• Brief:
No pictures go into the output, which should consist only of the lines from the first line of the data through the line with "[50,240,110,251] d'artisant ->", copied exactly.

• Data in this exercise:
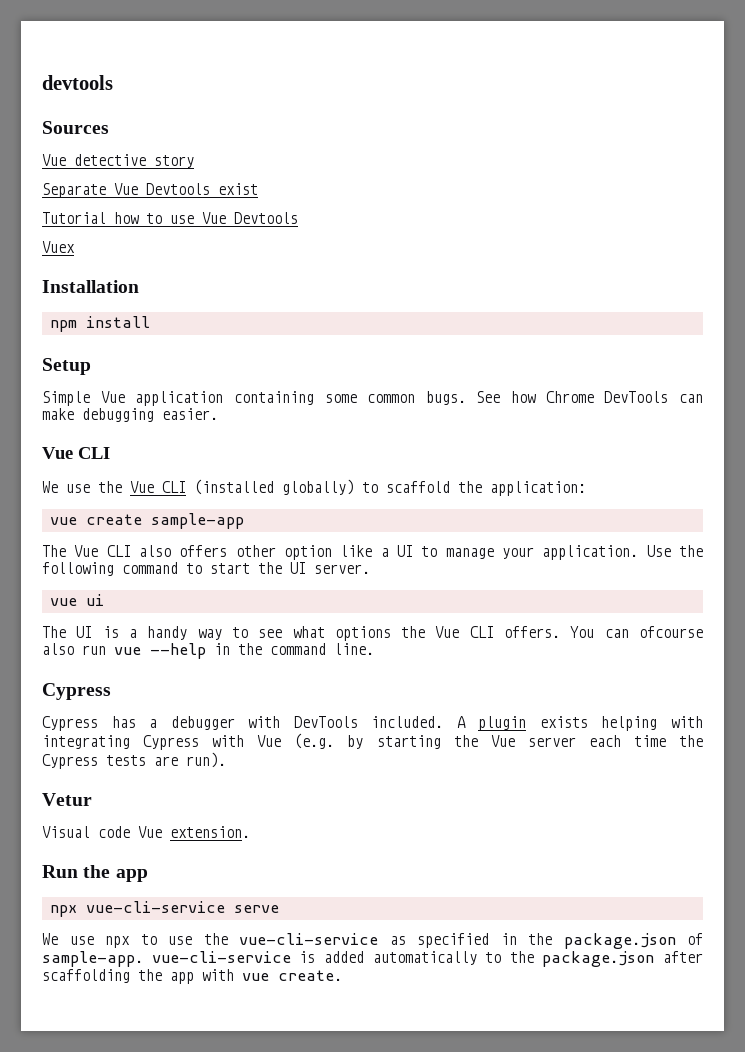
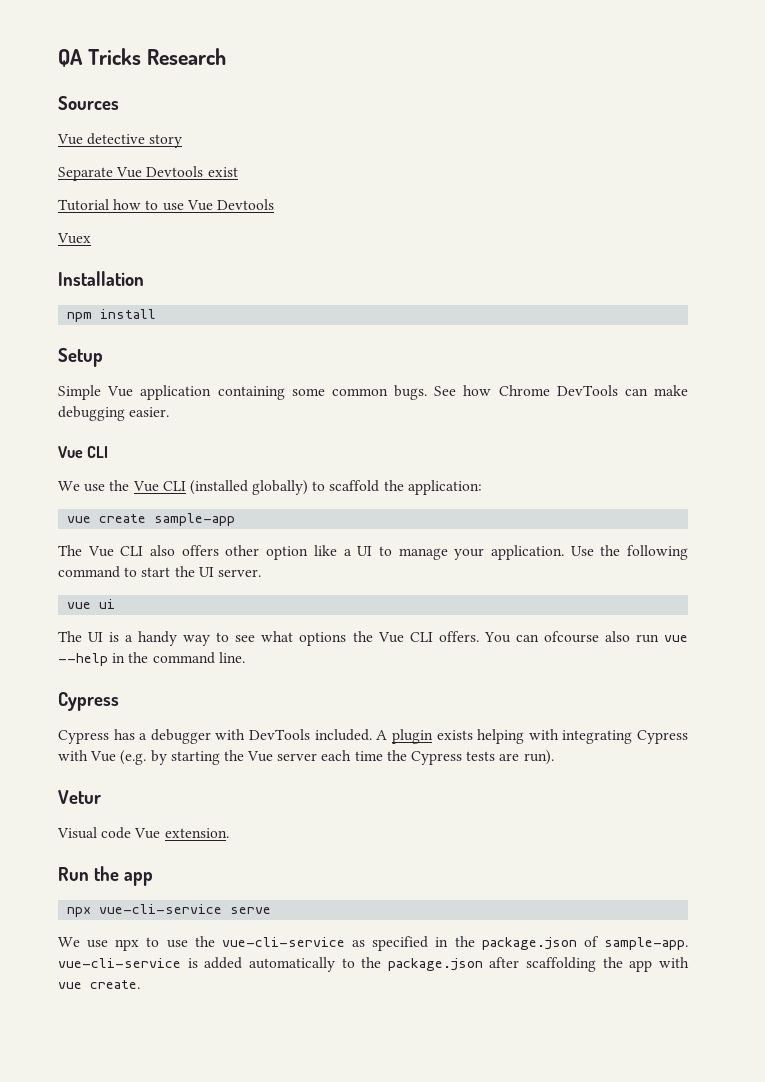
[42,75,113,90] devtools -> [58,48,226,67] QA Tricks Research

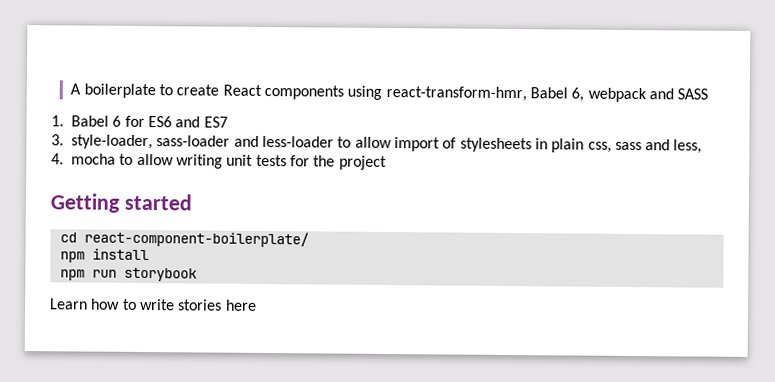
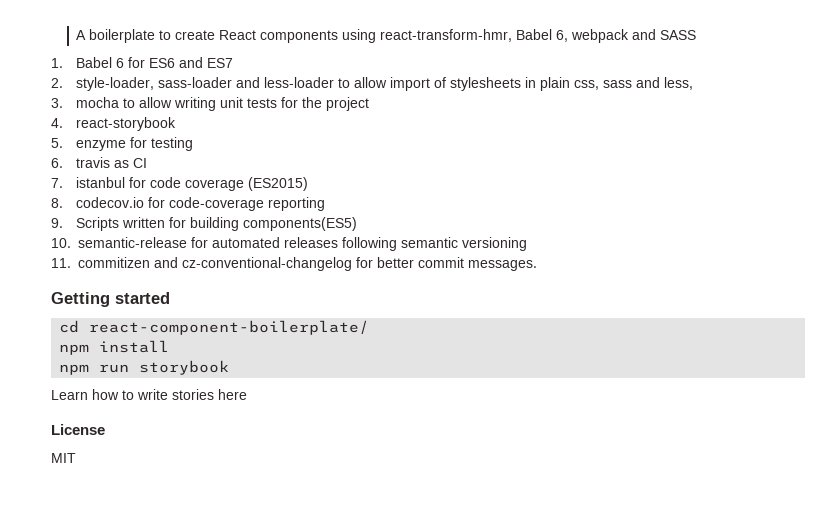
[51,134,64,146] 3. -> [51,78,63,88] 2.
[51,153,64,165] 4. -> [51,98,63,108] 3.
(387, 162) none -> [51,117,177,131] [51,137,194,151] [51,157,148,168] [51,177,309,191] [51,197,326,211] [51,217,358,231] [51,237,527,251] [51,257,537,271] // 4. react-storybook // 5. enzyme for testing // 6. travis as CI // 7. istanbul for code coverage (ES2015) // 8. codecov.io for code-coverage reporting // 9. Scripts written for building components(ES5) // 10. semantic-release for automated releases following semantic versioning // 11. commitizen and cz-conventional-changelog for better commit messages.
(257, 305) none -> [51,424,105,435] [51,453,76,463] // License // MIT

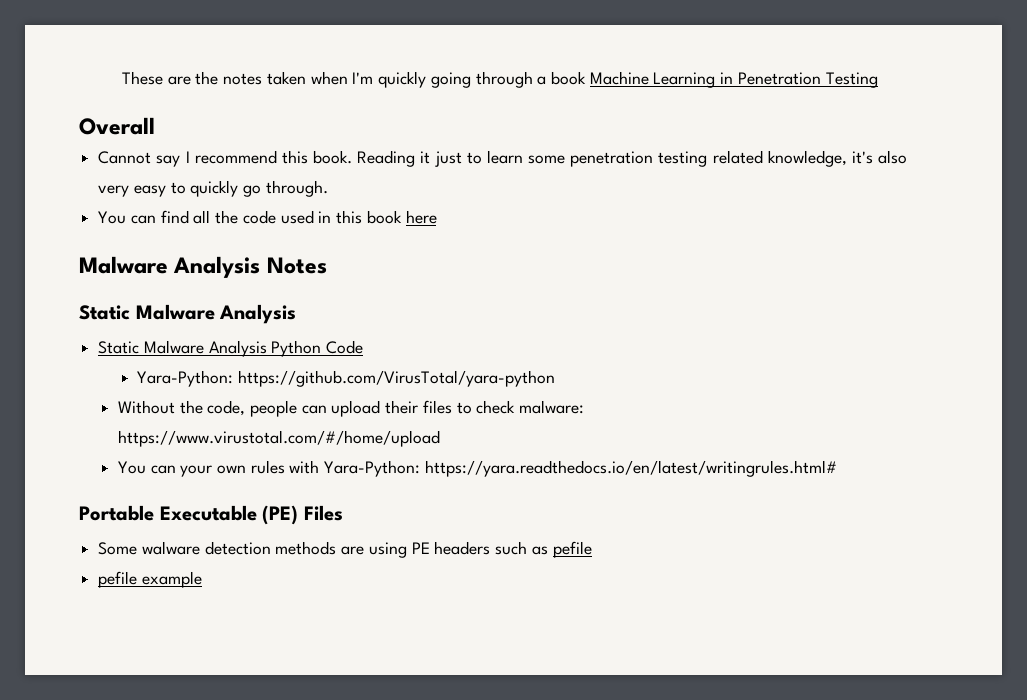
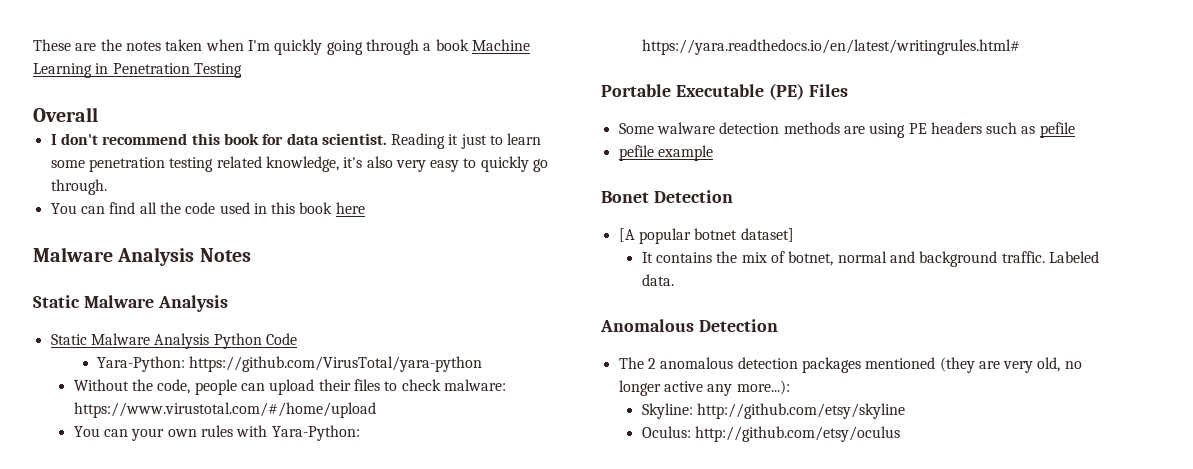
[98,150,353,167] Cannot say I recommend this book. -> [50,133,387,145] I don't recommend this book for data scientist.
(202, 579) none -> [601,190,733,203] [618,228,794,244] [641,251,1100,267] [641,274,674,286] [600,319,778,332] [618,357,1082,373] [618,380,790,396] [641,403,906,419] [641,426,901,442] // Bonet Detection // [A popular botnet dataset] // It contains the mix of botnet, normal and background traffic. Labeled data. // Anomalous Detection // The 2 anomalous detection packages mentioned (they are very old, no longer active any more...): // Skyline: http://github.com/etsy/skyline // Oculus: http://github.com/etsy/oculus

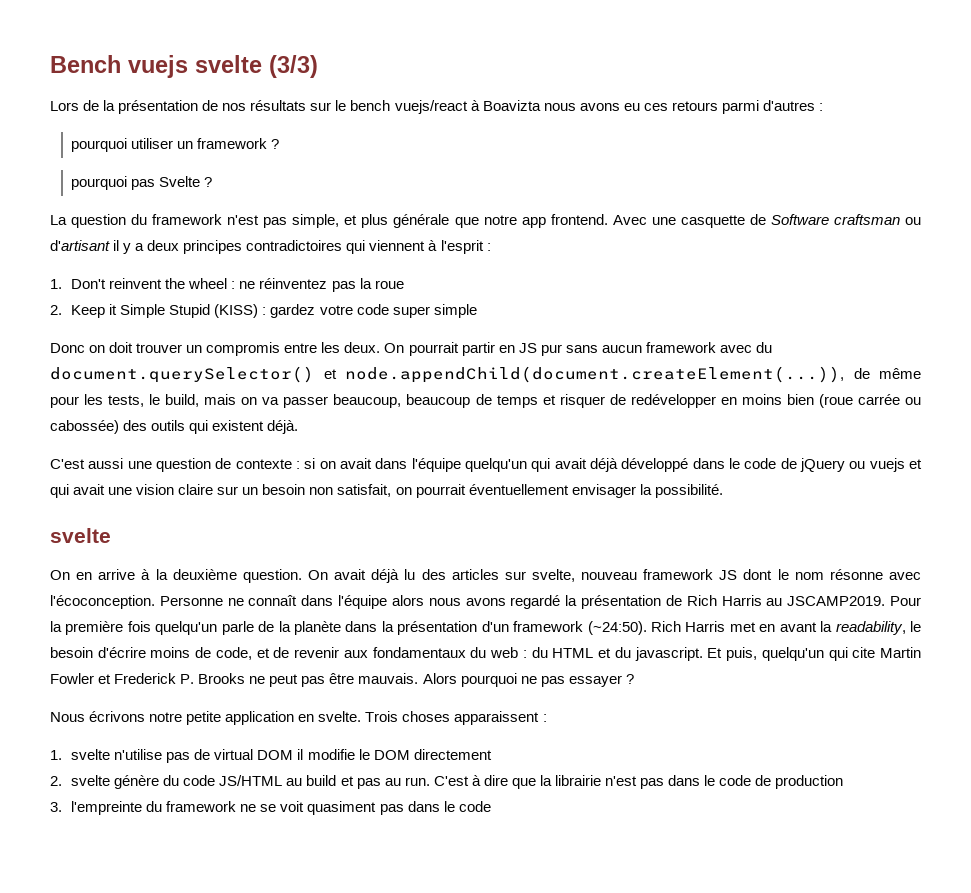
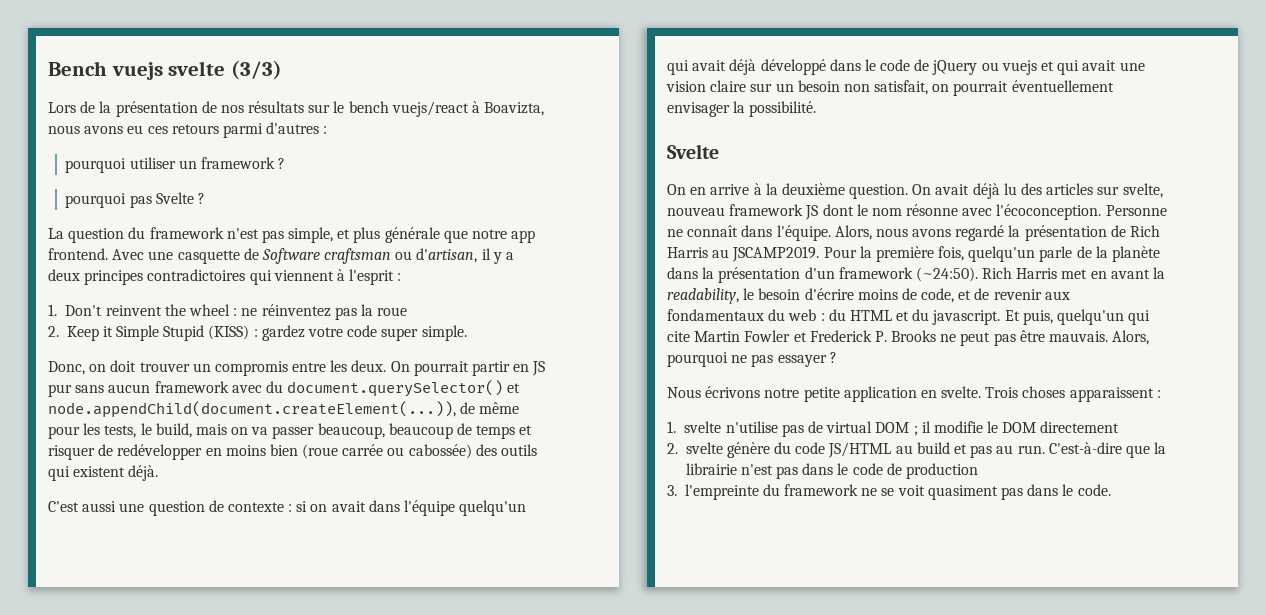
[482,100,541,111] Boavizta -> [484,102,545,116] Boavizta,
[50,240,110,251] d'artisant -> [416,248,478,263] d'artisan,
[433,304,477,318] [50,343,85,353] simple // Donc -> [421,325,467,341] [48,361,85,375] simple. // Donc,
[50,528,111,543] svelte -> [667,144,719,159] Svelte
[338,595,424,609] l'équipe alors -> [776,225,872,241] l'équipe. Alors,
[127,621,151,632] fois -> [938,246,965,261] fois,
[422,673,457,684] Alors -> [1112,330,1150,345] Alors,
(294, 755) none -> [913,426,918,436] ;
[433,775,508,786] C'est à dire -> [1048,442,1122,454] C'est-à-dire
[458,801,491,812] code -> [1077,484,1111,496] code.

• Solved exercise:
[42,75,113,90] devtools -> [58,48,226,67] QA Tricks Research

[51,134,64,146] 3. -> [51,78,63,88] 2.
[51,153,64,165] 4. -> [51,98,63,108] 3.
(387, 162) none -> [51,117,177,131] [51,137,194,151] [51,157,148,168] [51,177,309,191] [51,197,326,211] [51,217,358,231] [51,237,527,251] [51,257,537,271] // 4. react-storybook // 5. enzyme for testing // 6. travis as CI // 7. istanbul for code coverage (ES2015) // 8. codecov.io for code-coverage reporting // 9. Scripts written for building components(ES5) // 10. semantic-release for automated releases following semantic versioning // 11. commitizen and cz-conventional-changelog for better commit messages.
(257, 305) none -> [51,424,105,435] [51,453,76,463] // License // MIT

[98,150,353,167] Cannot say I recommend this book. -> [50,133,387,145] I don't recommend this book for data scientist.
(202, 579) none -> [601,190,733,203] [618,228,794,244] [641,251,1100,267] [641,274,674,286] [600,319,778,332] [618,357,1082,373] [618,380,790,396] [641,403,906,419] [641,426,901,442] // Bonet Detection // [A popular botnet dataset] // It contains the mix of botnet, normal and background traffic. Labeled data. // Anomalous Detection // The 2 anomalous detection packages mentioned (they are very old, no longer active any more...): // Skyline: http://github.com/etsy/skyline // Oculus: http://github.com/etsy/oculus

[482,100,541,111] Boavizta -> [484,102,545,116] Boavizta,
[50,240,110,251] d'artisant -> [416,248,478,263] d'artisan,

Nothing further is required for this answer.